I purposely picked what I thought would be the worst possible time: Early morning, after the early risers had backed up the system and just as the people heading to 9-5 jobs would back it up further. I wanted to see just how tough voting in what may be the highest-turnout election in U.S. history -- and clearly the most important in the history of the world -- would be.
Yes, I told myself, by way of preparation, there would be long lines. Yes, there would be dirty tricks -- rascally attempts to deprive people on their most basic democratic right. Yes, it would be a sacrifice made in defense of liberty. I was ready for anything and everything.
I arrived at my polling place, Mendota Elementary School, at 7:48 a.m. I noticed driving up that cars were parked on adjacent streets for up to two blocks away and people were walking to and from the school. I got a spot right in front of the school. It was a spot many a citizen could not have taken, but I have a small car and excellent parallel-parking skills.
The hallway was crammed with people, outside the gymnasium where the voting was taking place, all the way back to the front entrance, maybe 200 feet away. This really was the worst possible time. Yes!
There were people walking up and down the aisle with placards, containing alphabetical lists of street names in the two wards that voted at this site: Ward 22 and Ward 23. The names for Ward 22 ranged from Badeau to W. Sauthoff Rd.; for Ward 23, it was Barby Lane to Vera Court.
"The line's going to move faster now," said one of the bearers of the placards. The reason: The voters were being separated into two separate lines for the different wards. "When you get to the door, it's going to split up."
I looked around me. The people in line looked like my north-side neighborhood -- young, old, black, white. The hallway was jammed. I asked a young girl who was helping people find their way into the right line if it had been this busy all morning. She wasn't sure, since she had been inside the gym most of the time. But, she added, "I got here at 6 and there were people waiting outside the doors."
By the time I got into the gym it was 7:56 and the line behind me was only about half as long as when I arrived. Just inside the entrance there was a handwritten sign affixed to a yardstick stuck into a traffic cone: "Voting line begins here." It was at this point that the throng divided into two lines, one for each ward, their wraparound routes marked with other foot-high traffic cones, in an array of colors: orange, red, blue, black and yellow. I tried to imagine why anyone would want foot-high traffic cones. Big Wheel races?

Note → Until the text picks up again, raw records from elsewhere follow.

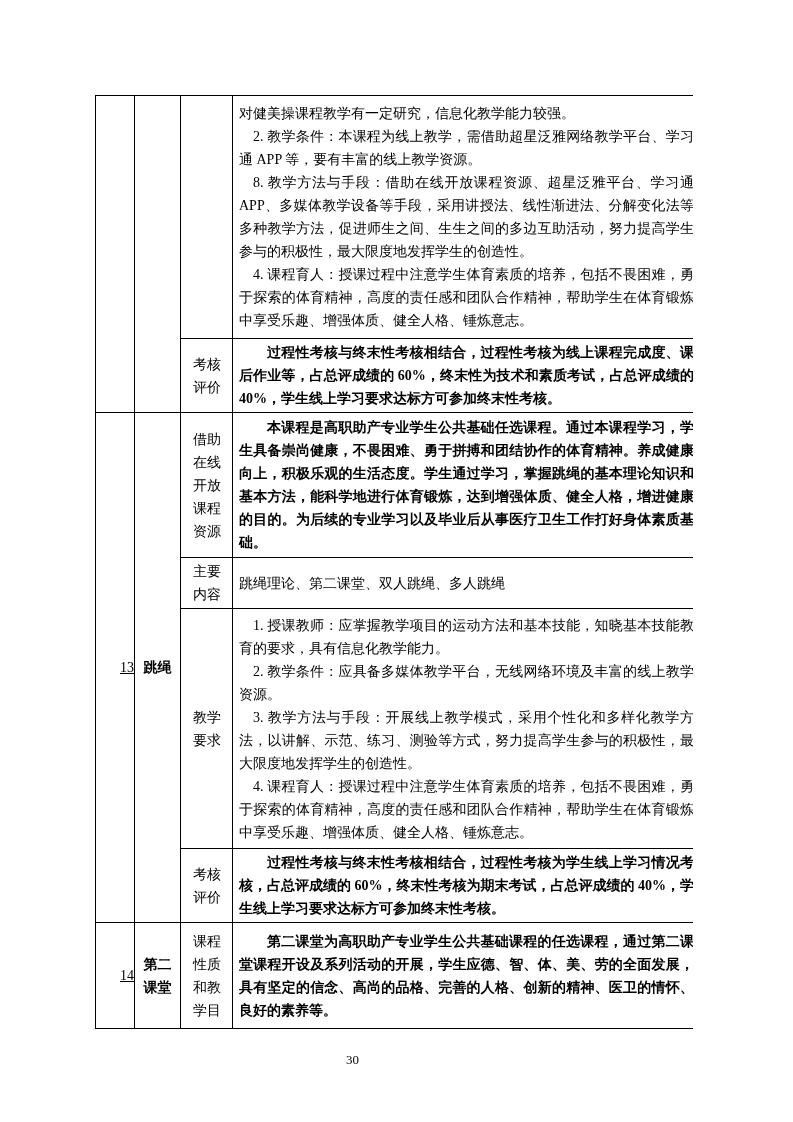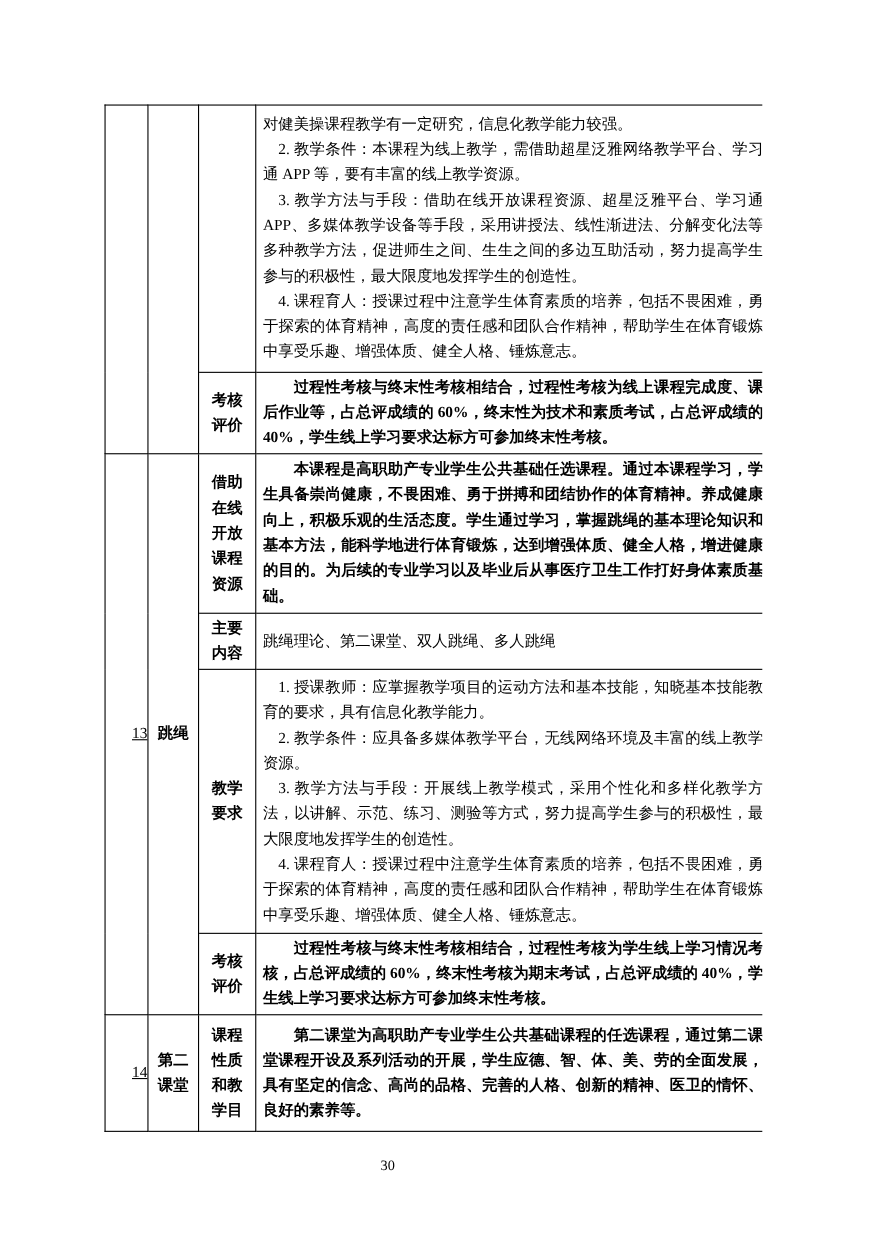--- a/index.html
+++ b/index.html
@@ -104,7 +104,7 @@
         <td class="content-cell">
           <p>对健美操课程教学有一定研究，信息化教学能力较强。</p>
           <p class="ind1">2. 教学条件：本课程为线上教学，需借助超星泛雅网络教学平台、学习通 APP 等，要有丰富的线上教学资源。</p>
-          <p class="ind1">3. 教学方法与手段：借助在线开放课程资源、超星泛雅平台、学习通 APP、多媒体教学设备等手段，采用讲授法、线性渐进法、分解变化法等多种教学方法，促进师生之间、生生之间的多边互助活动，努力提高学生参与的积极性，最大限度地发挥学生的创造性。</p>
+          <p class="ind1">8. 教学方法与手段：借助在线开放课程资源、超星泛雅平台、学习通 APP、多媒体教学设备等手段，采用讲授法、线性渐进法、分解变化法等多种教学方法，促进师生之间、生生之间的多边互助活动，努力提高学生参与的积极性，最大限度地发挥学生的创造性。</p>
           <p class="ind1">4. 课程育人：授课过程中注意学生体育素质的培养，包括不畏困难，勇于探索的体育精神，高度的责任感和团队合作精神，帮助学生在体育锻炼中享受乐趣、增强体质、健全人格、锤炼意志。</p>
         </td>
       </tr>

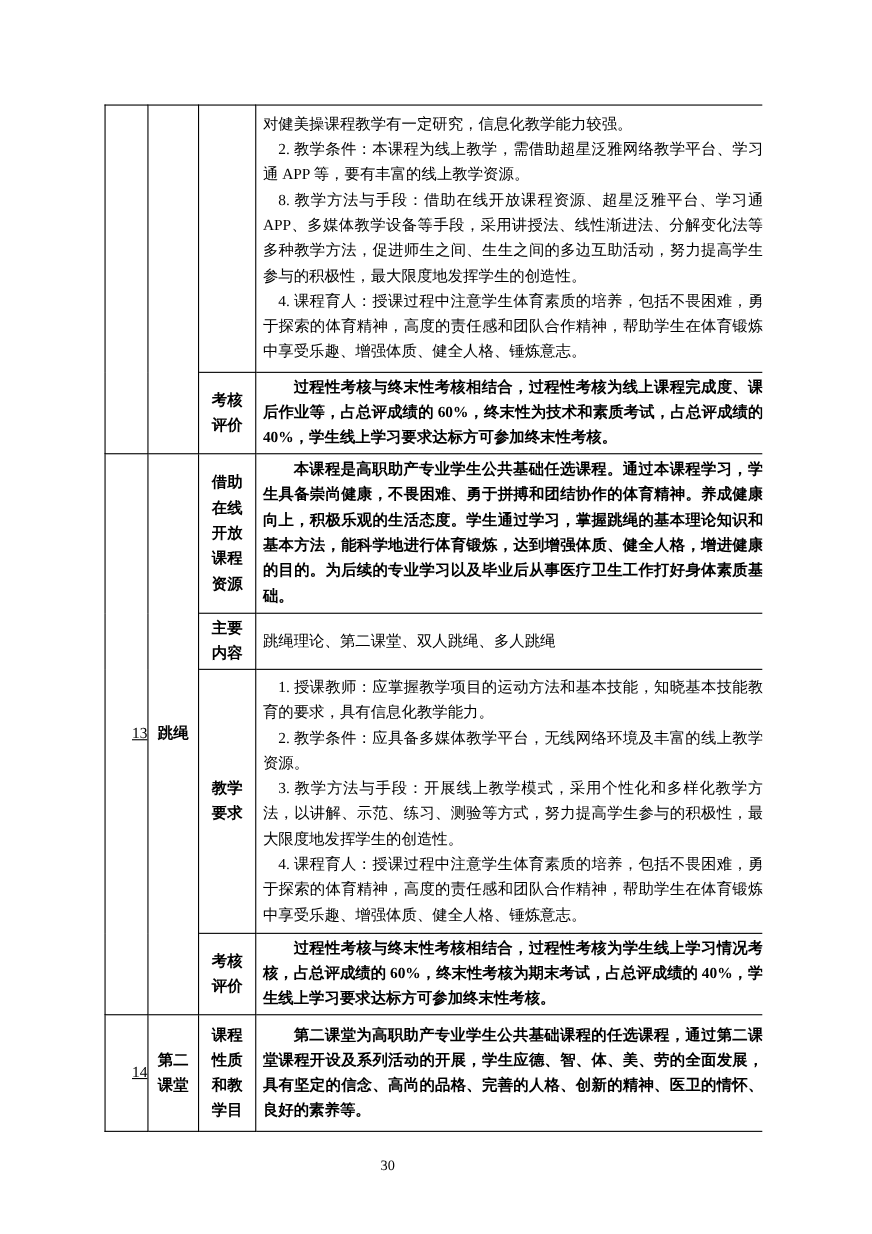--- a/index.html
+++ b/index.html
@@ -48,11 +48,11 @@
     word-break: break-all;
   }
   .sub-cell {
-    font-weight: bold;
+    font-weight: normal;
     font-size: 14px;
     line-height: 23px;
     padding: 2px 11px;
-    text-align: center;
+    text-align: right;
     word-break: break-all;
   }
   .content-cell {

"What number do you think we'll be?" the man ahead of me in line asked his companion, presumably his wife. "I bet we'll be at least in the 400s. Usually we're about 10."
The guy behind me was looking at his watch uncomfortably. He mentioned to the person next to him, his neighbor, that he had to be somewhere at 8:30. It was now 8:04. Would he be able to vote in time? I butted in: "Otherwise, you'd come back later, right?" He thought so.
As I waited in line, a few people who knew me came by to talk. A former city official groused about Attorney General J.B. Van Hollen's presumption in sending assistants to the polls as monitors. "Under what authority?" he demanded. Another neighbor, something of an intellectual, remarked to me that the Republicans seemed to be taking its cues in this campaign from Joe Goebbels, the Nazi propagandist: "They lie." We had a nice talk.
At 8:17, the lines for both wards no longer trailed into the hallway. The man who had to be somewhere at 8:30 said he now really wanted to stick it out. Hearing this, I let him slip in front of me in line, proclaiming that I was doing my part for the democratic process.
A few minutes later, I was at the table. As usual, it took a long time for the poll workers to find my name. That's because the strongest urge in human nature is neither to love nor to hate -- it's to transpose the first two vowels in my name. I always say it painfully slowly.
"L [one one-thousand, two one-thousand} U, [three one-thousand, four one-thousand], E [five one-thousand, six one-thousand..."
The response is always the same. "L E U?"
But no one asked me to prove who I was by producing a photo ID. No one was looking over the poll workers' shoulders insisting that I not be allowed to vote because I obviously misspelled my own name. J.B. Van Hollen and his minions were nowhere in site.
Presently I was given a slip of paper containing the number 156. I traded this in for a ballot, marked it at one of the stations, and turned it in. I was voter Number 279 on the day. I bought a bagful of chocolate chip cookies from an enormous row of tables heaped with baked goods, and walked outside.
The time was 8:24. Voting at the busiest time of day had taken 36 minutes. If I hadn't bought the cookies, it would have taken 35.
This is what thousands of people in Madison -- and millions around the nation -- voted by absentee ballot ahead of time or waited in line for hours at city clerk's offices to avoid. This was the harsh sacrifice demanded of those foolish enough to wait until Election Day to vote.
As I left, I drove onto Northport Avenue to head back to Sherman. City work crews were for some odd reason flushing fire hydrants into the street, impeding traffic. If it was an attempt at voter suppression, it was not terribly smart. Note for the future: Create obstacles on the way to the polls, not on the way back.
Further on I saw another blatant but belated attempt to influence the election's outcome. The sign at one of the gas stations I passed said $2.39. Nice try, I thought.